A renewed sense of meaning, purpose, and, yes, even joy, await you. A deep harmony of mind, body, and spirit was yours at birth and can be yours again. Your openness to love and the capacity for wholeness is still within you. If deep depression has been part of your life for some time, you may believe it impossible to recapture your pre-depression self. But I assure you, it is possible, even probable. Starting right now, be proud yet humbled by your sincere intention and allow yourself to see even the slightest glimmer of light that every moment of your life invites. In other words, even in the face of your depression, love yourself.

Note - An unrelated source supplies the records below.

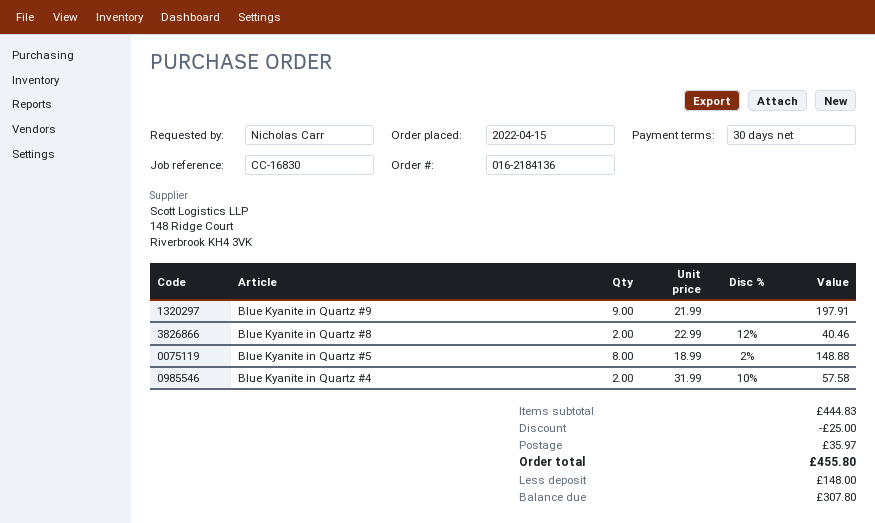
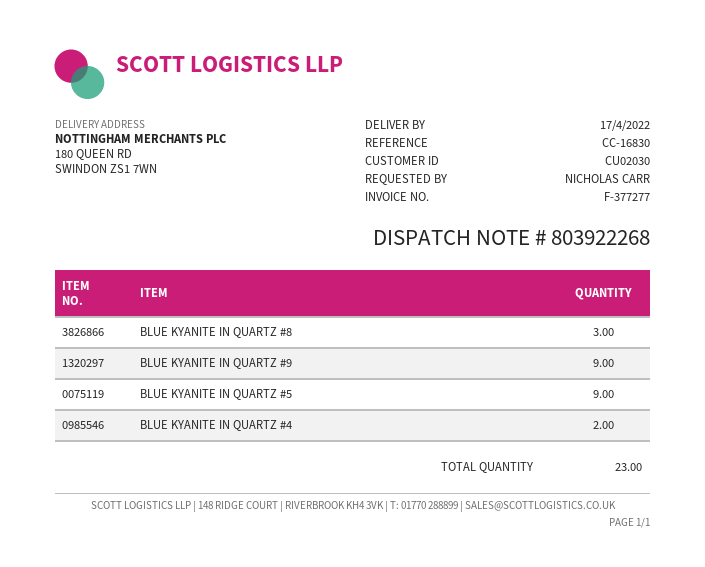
Blue Kyanite in Quartz #8: 2 -> 3
Blue Kyanite in Quartz #5: 8 -> 9

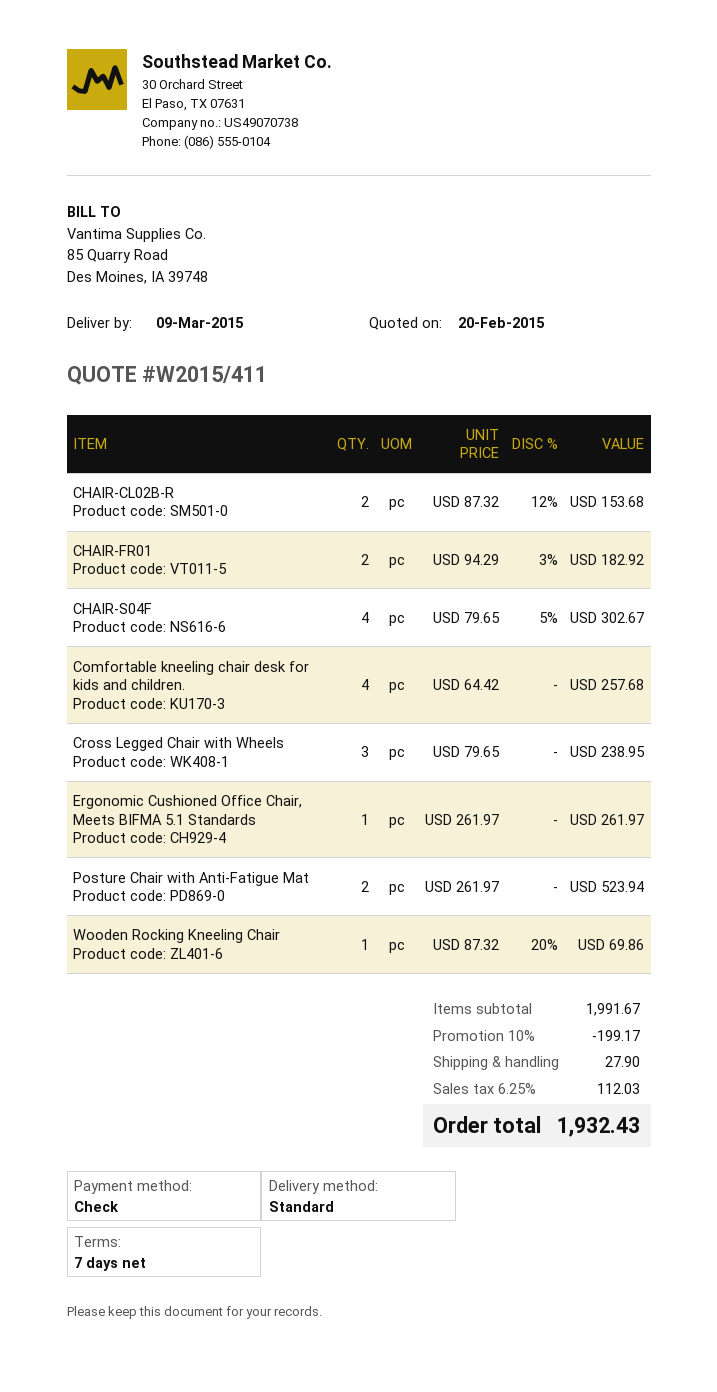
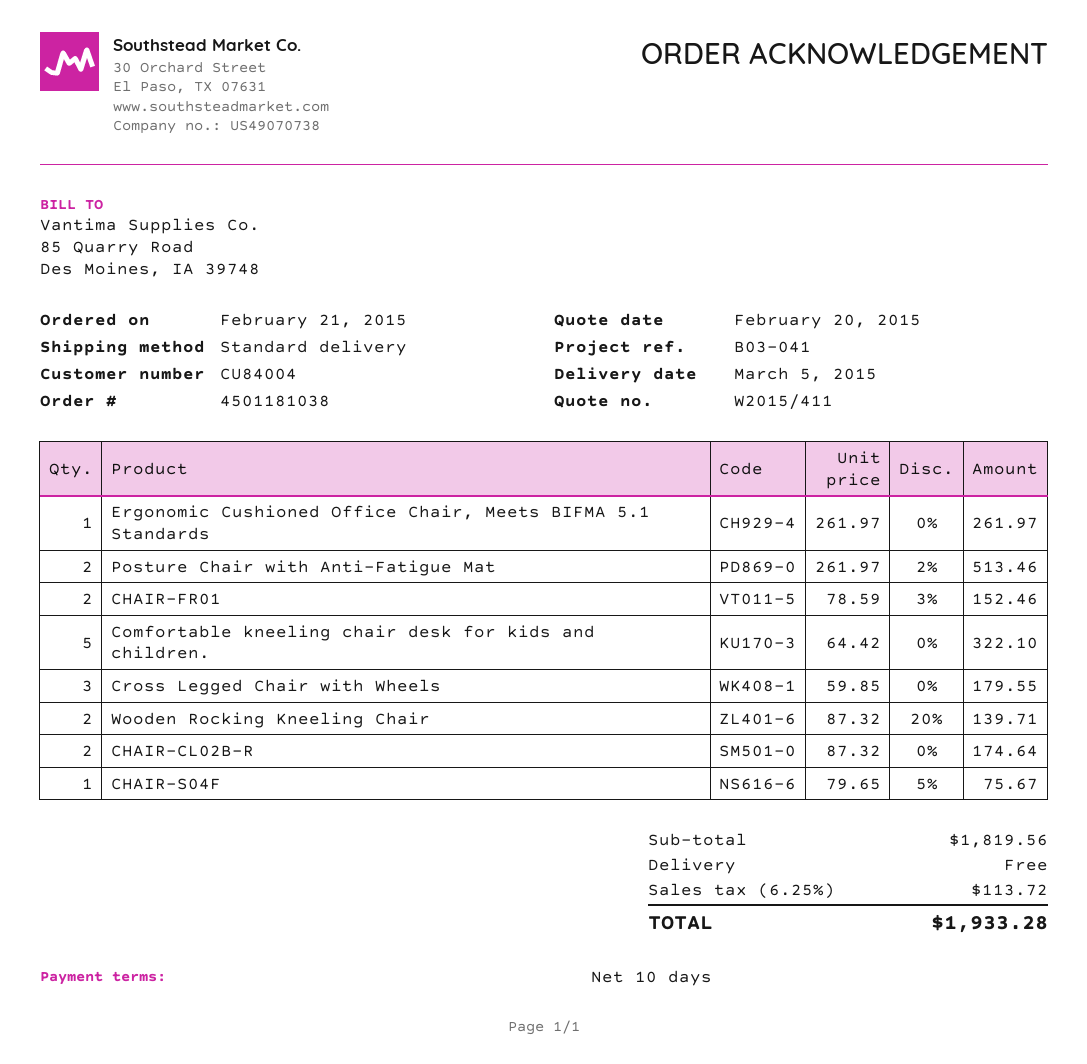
delivery date: 2015-03-09 -> 2015-03-05
payment terms: 7 days -> 10 days
CHAIR-CL02B-R: 2 x 87.32 - 12% = 153.68 -> 2 x 87.32 = 174.64
CHAIR-FR01: 2 x 94.29 - 3% = 182.92 -> 2 x 78.59 - 3% = 152.46
CHAIR-S04F: 4 x 79.65 - 5% = 302.67 -> 1 x 79.65 - 5% = 75.67
Comfortable kneeling chair desk for kids and children.: 4 x 64.42 = 257.68 -> 5 x 64.42 = 322.10
Cross Legged Chair with Wheels: 3 x 79.65 = 238.95 -> 3 x 59.85 = 179.55
Posture Chair with Anti-Fatigue Mat: 2 x 261.97 = 523.94 -> 2 x 261.97 - 2% = 513.46
Wooden Rocking Kneeling Chair: 1 x 87.32 - 20% = 69.86 -> 2 x 87.32 - 20% = 139.71
subtotal: 1991.67 -> 1819.56
discount: 10% = 199.17 -> none
shipping: 27.90 -> 0.00
tax: 6.25% = 112.03 -> 6.25% = 113.72
total: 1932.43 -> 1933.28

Who looks outside, dreams; who looks inside, awakes.

Carl Jung

You may feel alone, questioning your existence, not liking who you are, and feeling as if there is no way out of your depression. Yet loving yourself means recognizing you, seeing you, and honoring you just as you are right now. Even when you are depressed, it is a privilege to be yourself. You have been given the opportunity to feel, to experience, to live life complete with all its challenges and its opportunities. In the midst of the pain of grief it is easy to forget this.

Yes, even in the face of loss, please remember: It is a gift to be alive, and just being born into this world is a privilege. Being able to give and receive love and mourn your life losses is part of the beauty of life. If you neglect to affirm the truth that blessed are those who mourn, you insult the consciousness that gave you life.

I believe there is always hope, and I know that there is help. I hope we meet one day.

A SPECIAL NOTE TO FRIENDS AND FAMILY MEMBERS You may be reading this book - photo 3

A SPECIAL NOTE TO FRIENDS AND FAMILY MEMBERS

You may be reading this book because you are concerned about a family member or close friend who has suffered a significant loss and seems very depressed. If so, please keep in mind that depression often results in withdrawal and feelings of helplessness. Many people who struggle with depression often think, Nothing can help me, and they also often lack the energy to get help for themselves. In fact, it is estimated that half of the people in North America who suffer from depression never seek help. Ironically, the biggest roadblock to getting help for depression is often depression itself.